Women who had an unfavorable bleeding pattern initially, however, had a less predictable course over the first year. For those with an initial unfavorable pattern, only 37%, 47%, and 51% reported a favorable pattern in reference periods 2, 3, and 4. Despite these relatively low rates of favorable bleeding, only 13% of the women with an initial unfavorable bleeding pattern discontinued implant use for a bleeding complaint by the end of year 1; this rate was significantly higher than that for women with a favorable initial bleeding pattern (P<.0001). The discontinuation rate for bleeding complaints also remained higher in year 2, at 16.5%. 

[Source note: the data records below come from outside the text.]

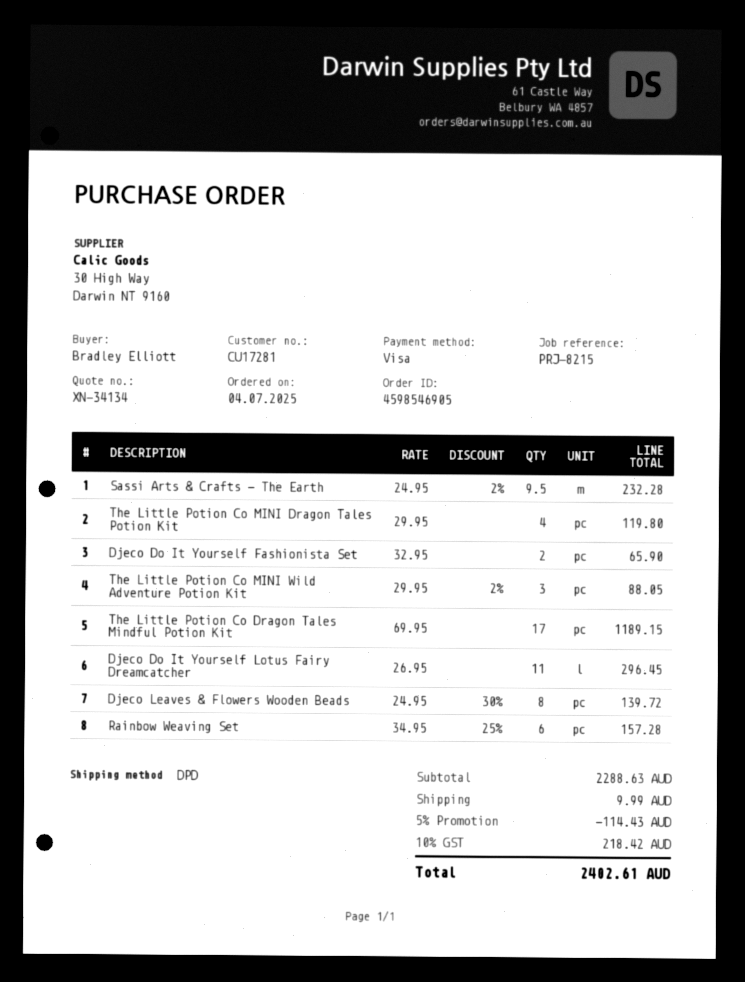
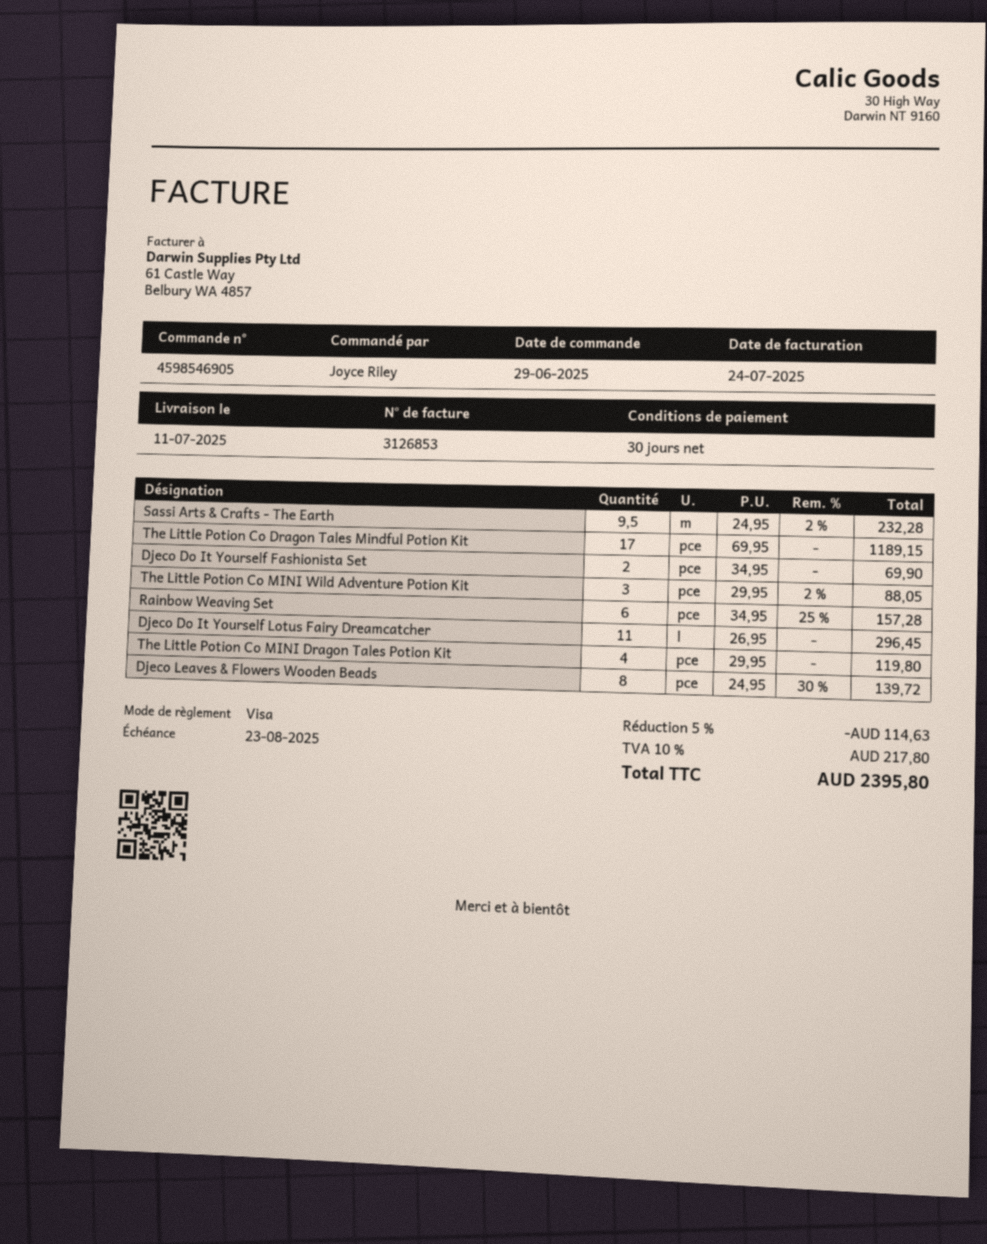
order date: 2025-07-04 -> 2025-06-29
ordered by: Bradley Elliott -> Joyce Riley
Djeco Do It Yourself Fashionista Set: 2 x 32.95 = 65.90 -> 2 x 34.95 = 69.90
discount: 5% = 114.43 -> 5% = 114.63
shipping: 9.99 -> none
tax: 10% = 218.42 -> 10% = 217.80
total: 2402.61 -> 2395.80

Limitations and strengths to consider 

Although the etonogestrel implant is FDA-approved for 3 years of use, the bleeding data from the combined trials included information for only up to 2 years after placement. The studies included also did not uniformly assess BMI, which makes it difficult to find correlations between bleeding patterns and BMI. Importantly, the studies did not include women who were more than 30% above their ideal body weight, so these assessments do not apply to obese users.12 Exclusion of women from Southeast Asia in this analysis makes this study's findings more generalizable to populations in the United States and Europe. 
 

Continue to: Early versus delayed postpartum etonogestrel implant insertion...

 

 

Early versus delayed postpartum etonogestrel implant insertion: Similar impacts on 12-month bleeding patterns 

Vieira CS, de Nadai MN, de Melo Pereira do Carmo LS, et al. Timing of postpartum etonogestrel-releasing implant insertion and bleeding patterns, weight change, 12-month continuation and satisfaction rates: a randomized controlled trial. Contraception. 2019. doi:10.1016/j.contraception.2019.05.007. 

Initiation of a desired LARC method shortly after delivery is associated with significant reductions in short interpregnancy intervals.14 With that goal in mind, Vieira and colleagues compared bleeding patterns in women who received an etonogestrel implant within 48 hours of delivery with those who received an implant at 6 weeks postdelivery. 

The study was a secondary analysis of data from a randomized controlled trial of early versus delayed postpartum insertion of the etonogestrel implant conducted in Sao Paulo, Brazil. That primary trial's goal was to examine the impact of early versus delayed implant insertion on infant growth (100 women were randomly assigned to the 2 implant groups); no difference in infant growth at 12 months was seen in the 2 groups.15 In the secondary analysis, bleeding patterns and BMI were evaluated every 90 days for 12 months. The mean BMI at enrollment postpartum was 29.4 kg/m2 in the early-insertion group and 30.2 kg/m2 for the delayed-insertion group. 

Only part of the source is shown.